Primero: los filisteos (llamados después en lengua latina palestinos), no son de esa misma simiente, es decir, no son ni árabes ni judíos sino cananeos, por eso su demanda contenciosa por la tierra de Israel apoyada en lazos de descendencia semítica (como lo afirma el Presidente) no tiene piso. Ellos descienden de Cam, no de Sem. Los filisteos (palestinos) eran una pequeña tribu que nunca ocupó tierra más allá de Gaza y que tampoco nunca llegaron a Jerusalén (aunque ahora quieren reclamarla).
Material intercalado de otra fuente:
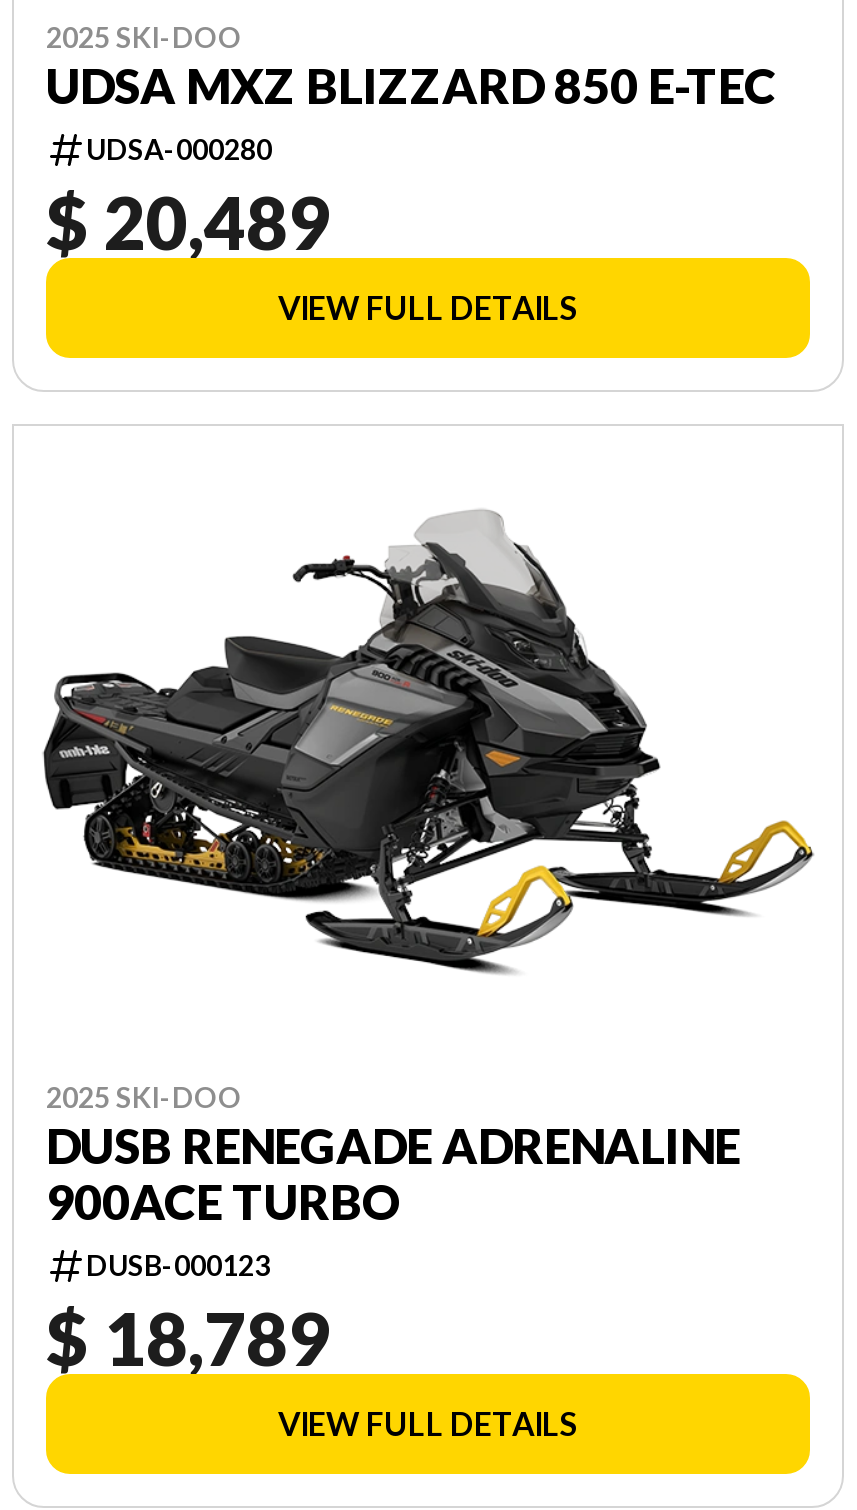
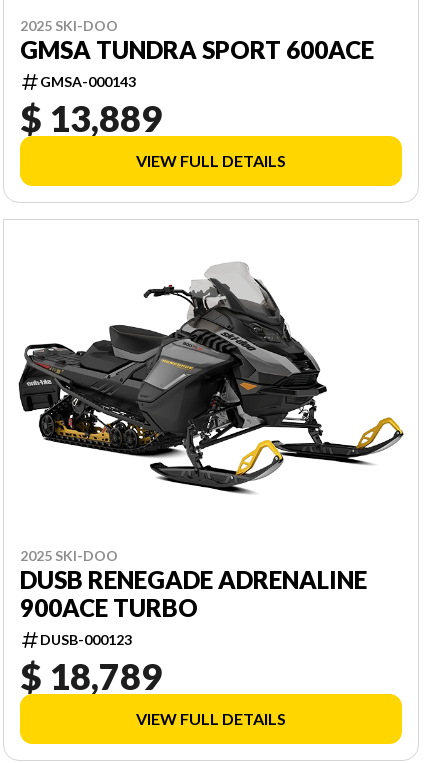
- UDSA MXZ BLIZZARD 850 E-TEC
- UDSA-000280
- $ 20,489
+ GMSA TUNDRA SPORT 600ACE
+ GMSA-000143
+ $ 13,889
Segundo: Canaán también era habitada en esos tiempos (¿Edad de Hierro?) por otros pueblos: hititas, gergeseos, amorreos, cananeos, ferezeos, heveos y jebuseos, conquistados primero por el hebreo Josué para fundar el antiguo Eretz Israel (la Tierra de Israel) entre el 1400 y el 1370 antes de Cristo. Y luego por las grandes potencias antiguas que prácticamente borraron, sometieron y redujeron a la insignificancia a todas esas tribus, incluida la de los filisteos. 
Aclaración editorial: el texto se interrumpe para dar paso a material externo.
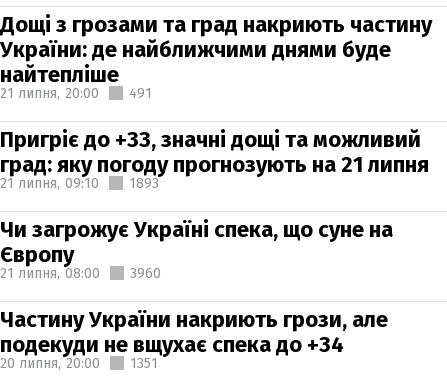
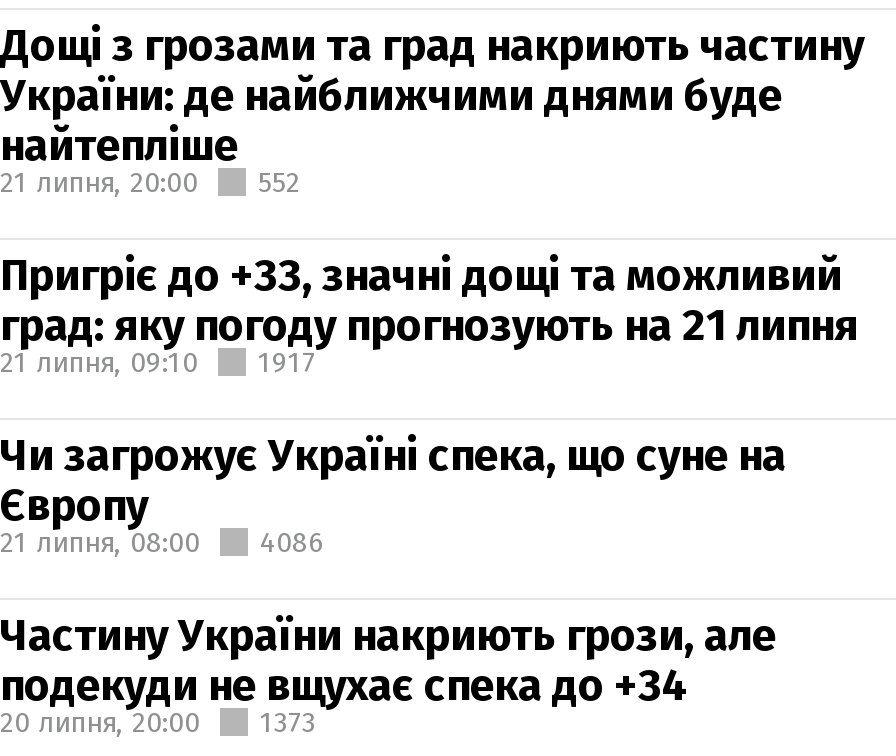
- 21 липня, 20:00 491
+ 21 липня, 20:00 552

- 1893
+ 1917

- 21 липня, 08:00 3960
+ 21 липня, 08:00 4086

- 20 липня, 20:00 1351
+ 20 липня, 20:00 1373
Ni Alejandro Magno ni los imperios helénico, otomano y romano, que ocuparon esa zona uno tras otro, encontraron vestigios de ellos. Ni los asirios, persas, macedonios, ptolemaicos, seleúcidas ni otras fuentes griegas hablan de un pueblo palestino. Ni siquiera los romanos, que inventaron el término, y que no identificaron a un solo líder palestino que se les enfrentara por la invasión, como sí lo hicieron los judíos. Ni siquiera el Corán, que habla, como en la Biblia, de la Tierra Prometida.

También los judíos debieron huir del gran reino de Judá, de Jerusalén, pero, al contrario de los cananeos, jamás fueron borrados, su identidad étnica y cultural permaneció intacta pese a la diáspora. Cuando el Israel moderno llegó a esas tierras, en 1948, no había nadie allí, era un desierto implacable que ellos lograron convertir en un paraíso para vivir, y fue entonces cuando los palestinos de hoy, en su mayoría jordanos, islamizados y hermanados como árabes, y atraídos por las fuentes de trabajo, comenzaron a reclamar.

El gran escritor estadounidense Mark Twain lo describió dramáticamente en su libro ‘The Innocents Abroad’ (‘Los inocentes en el extranjero’), cuando en 1867 (poco menos de 80 años antes de la llegada de los judíos) visitó el desierto de Canaán donde hoy se levanta Israel: “No existe una solitaria villa en treinta millas alrededor, se puede viajar por 10 millas y no ver más de diez seres humanos. Nazareth está abandonada, Jericó es una ruina desolada, Belén y Betania, en su pobreza y humillación, desprovista de la presencia de criaturas vivientes. Un país desolado, una expansión silenciosa, doliente, no vimos un solo ser humano en toda la ruta. Apenas un árbol o un arbusto achaparrado de vez en cuando. Hasta el olivo y el cactus, amigos de los suelos áridos, han casi desertado del país. Palestina está sentada en cilicio y cenizas, desolada y sin atractivos”.

La pregunta es: ¿dónde estaban los palestinos?